In early June, 1933, Texas-based Folk song collector John Lomax and his 18-year-old son, Alan, drove out of Dallas on a mission. They were going on “the first major trip in the United States to capture black folk music in the field.” (All quotes, unless otherwise noted, are from: The Life & Legend of Lead Belly by Charles Wolfe & Kip Lornell.)
The elder Lomax was no stranger to song collecting. In 1910, he had published the results of many years of work in the book: Cowboy Songs and Other Frontier Ballads. Through subsequent research in the published and unpublished folk song collections of the Library of Congress, several Ivy League colleges and elsewhere, he found that there was “a dearth of black folk song material.”
John Lomax wanted to rectify this deficiency and came up with the idea for a new book to be called: American Ballads and Folk Songs. He envisioned that this book would “especially focus on the neglected genre of the black work song.” To collect such music, he decided to visit “sections of the South with a high percentage of blacks.” Specifically, his journey would pinpoint “labouring camps, lumber camps… and eventually, prisons and penitentiaries.”
He convinced the Macmillan Company to give him a contract and a small advance and the Library of Congress to provide research funds and a new disc-based recording machine.

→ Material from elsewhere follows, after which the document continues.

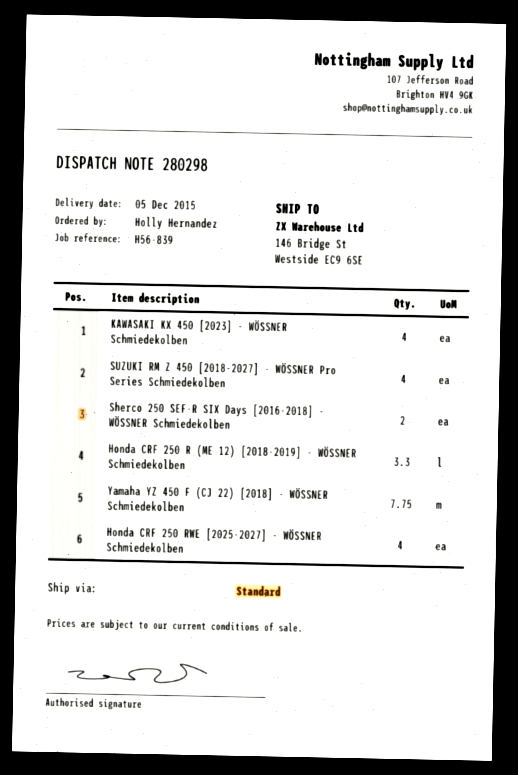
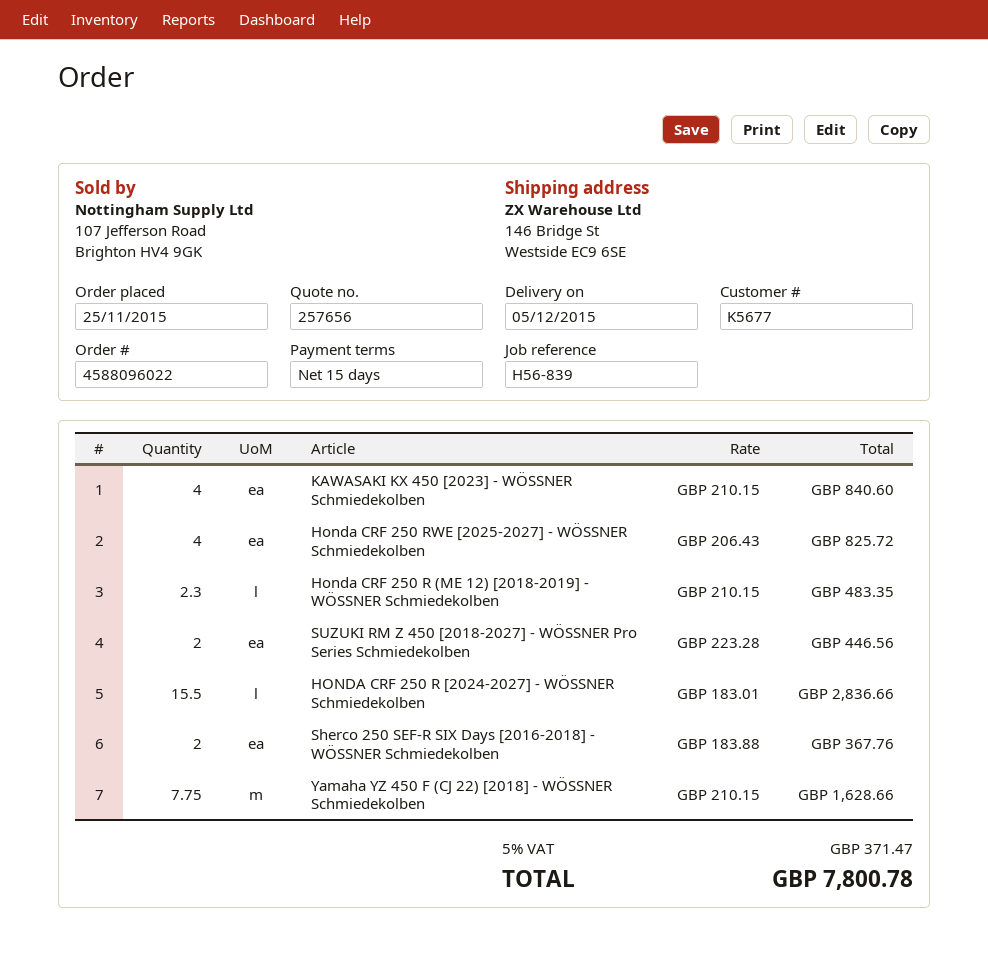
SUZUKI RM Z 450 [2018-2027] - WÖSSNER Pro Series Schmiedekolben: 4 -> 2
Honda CRF 250 R (ME 12) [2018-2019] - WÖSSNER Schmiedekolben: 3.3 -> 2.3
HONDA CRF 250 R [2024-2027] - WÖSSNER Schmiedekolben: none -> 15.5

Unlike the pen-and-paper way that John collected songs at the turn of the century, the technology existed in 1933 to first “capture” the songs in recordings. This became known as making “field recordings” and was something that commercial recording companies had been doing for a while. The Lomaxes started their trip with what they had: a dictaphone machine that recorded onto metal-coated cylinders and made “scratchy and squeaky sounds” at best. The state-of-the-art disc-cutting machine with it’s 12-inch annealed aluminum discs that the Library of Congress had promised did not catch up with the travelers until they reached Baton Rouge, LA in early-July.
But it was just in time.
On or about the 12th of July, the Lomaxes arrived at the Louisiana State Penitentiary in Angola, LA. After four days of listening to and recording both male and female inmates, Captain Andrew Reaux of Camp A introduced them to inmate Huddie Ledbetter on Sunday, July 16. John later wrote that “we found a Negro convict so skillful with his guitar and his strong, baritone voice that he had been made a ‘trusty’ and kept around Camp A headquarters as laundryman, so as to be near at hand to sing and play for visitors. Huddie Ledbetter…was unique in knowing a very large number of songs, all of which he sang effectively while he twanged his twelve-string guitar.”
The Lomaxes recorded Huddie, also known as Lead Belly, playing and singing eight different songs, recording “Irene,” a piece they’d never heard before, three times.
In his wonderful book, Delta Blues (2008), Ted Gioia writes: “Prisons are not supposed to play a role in the history of music.”
Good thing John and Alan Lomax didn’t know that.